* [SUPPLIED RECORDS]

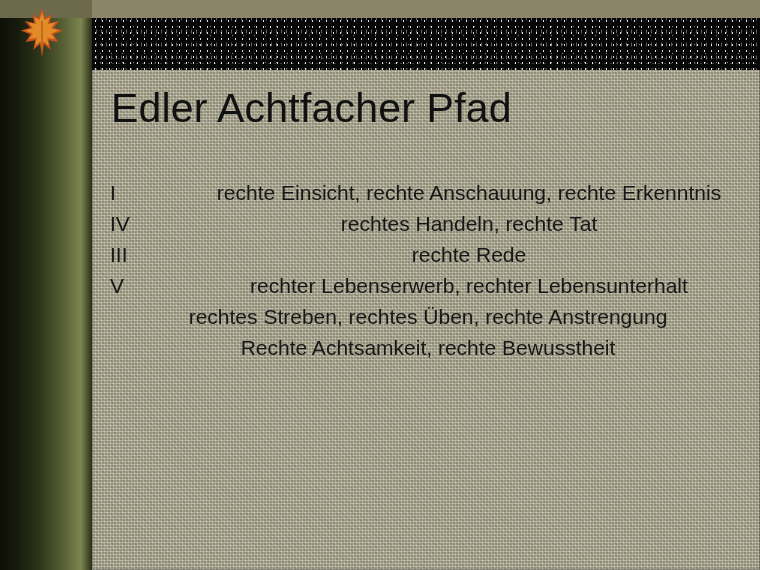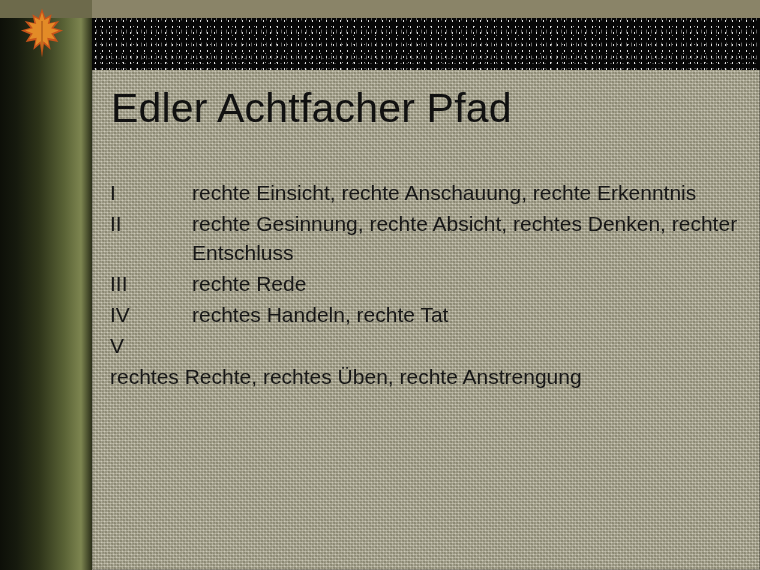--- a/index.html
+++ b/index.html
@@ -135,6 +135,7 @@
     font-size: 21px;
     line-height: 29px;
     color: #171717;
+    text-align: center;
   }
 </style>
 </head>

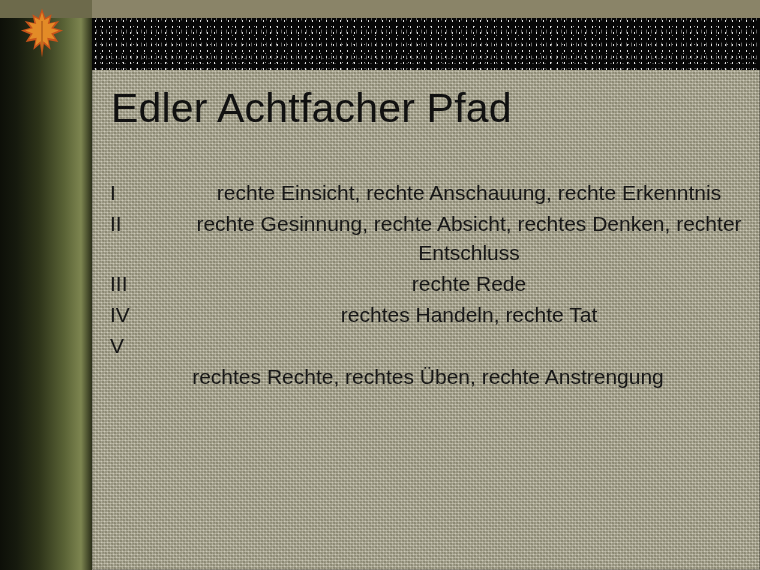--- a/index.html
+++ b/index.html
@@ -167,10 +167,6 @@
         <div class="txt">rechte Einsicht, rechte Anschauung, rechte Erkenntnis</div>
       </div>
 
-      <div class="row">
-        <div class="num">II</div>
-        <div class="txt">rechte Gesinnung, rechte Absicht, rechtes Denken, rechter Entschluss</div>
-      </div>
 
       <div class="row">
         <div class="num">III</div>

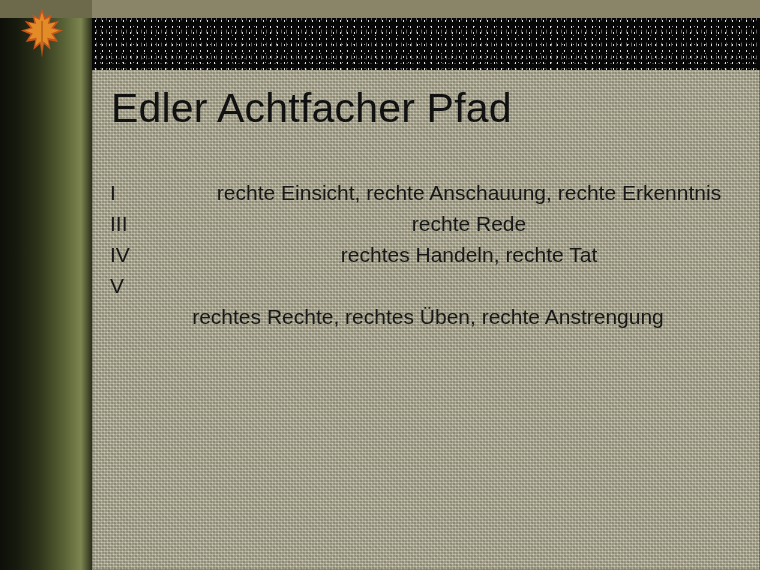--- a/index.html
+++ b/index.html
@@ -169,13 +169,13 @@
 
 
       <div class="row">
-        <div class="num">III</div>
-        <div class="txt">rechte Rede</div>
+        <div class="num">IV</div>
+        <div class="txt">rechtes Handeln, rechte Tat</div>
       </div>
 
       <div class="row">
-        <div class="num">IV</div>
-        <div class="txt">rechtes Handeln, rechte Tat</div>
+        <div class="num">III</div>
+        <div class="txt">rechte Rede</div>
       </div>
 
       <div class="row">

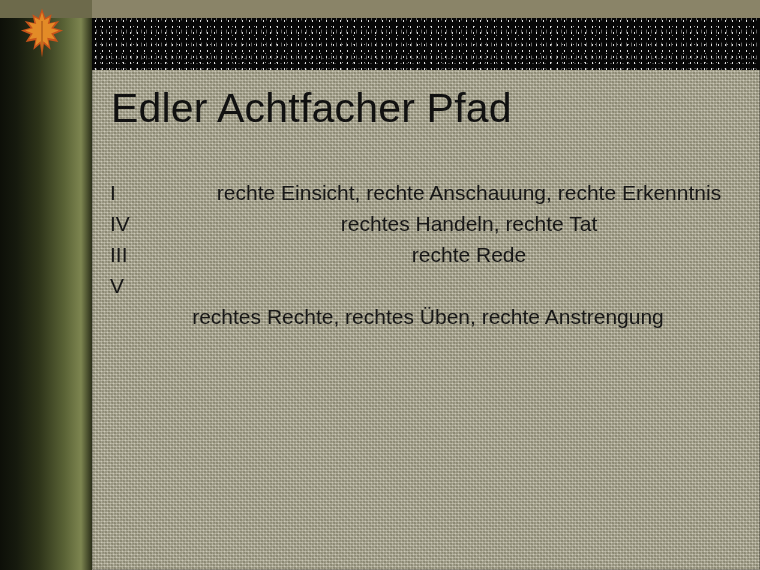--- a/index.html
+++ b/index.html
@@ -180,6 +180,7 @@
 
       <div class="row">
         <div class="num">V</div>
+        <div class="txt">rechter Lebenserwerb, rechter Lebensunterhalt</div>
       </div>
 
       <div class="row">

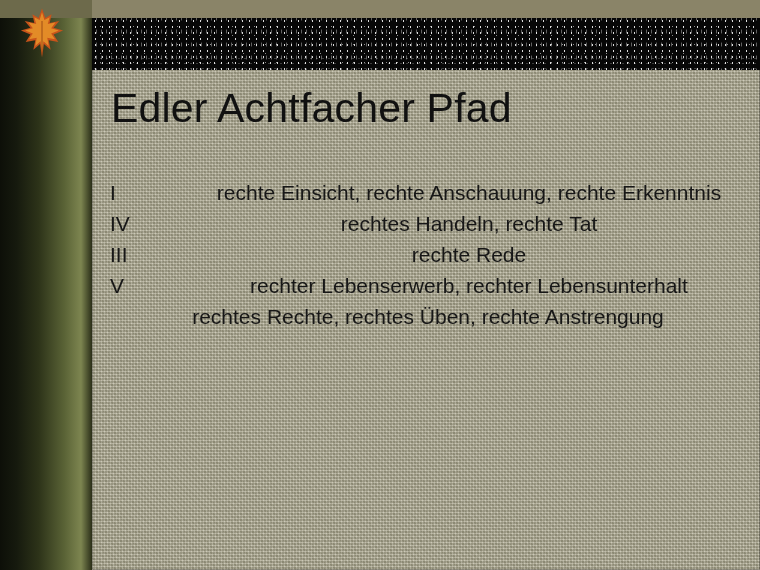--- a/index.html
+++ b/index.html
@@ -184,7 +184,7 @@
       </div>
 
       <div class="row">
-        <div class="txt">rechtes Rechte, rechtes Üben, rechte Anstrengung</div>
+        <div class="txt">rechtes Streben, rechtes Üben, rechte Anstrengung</div>
       </div>
 
       <div class="row">

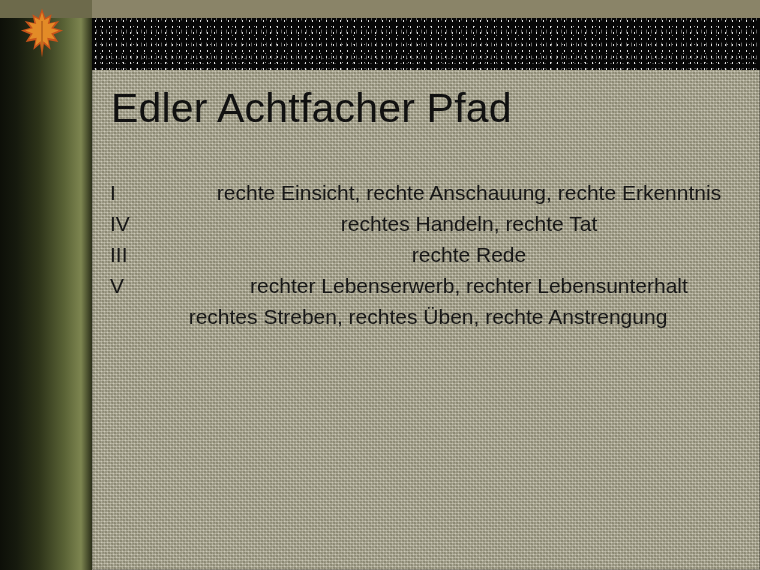--- a/index.html
+++ b/index.html
@@ -188,6 +188,7 @@
       </div>
 
       <div class="row">
+        <div class="txt">Rechte Achtsamkeit, rechte Bewusstheit</div>
       </div>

* [WHAT TO PRODUCE] Copy out all the lines of the records that include "Handeln".

* [EXERCISE RESULT]
+        <div class="txt">rechtes Handeln, rechte Tat</div>
-        <div class="txt">rechtes Handeln, rechte Tat</div>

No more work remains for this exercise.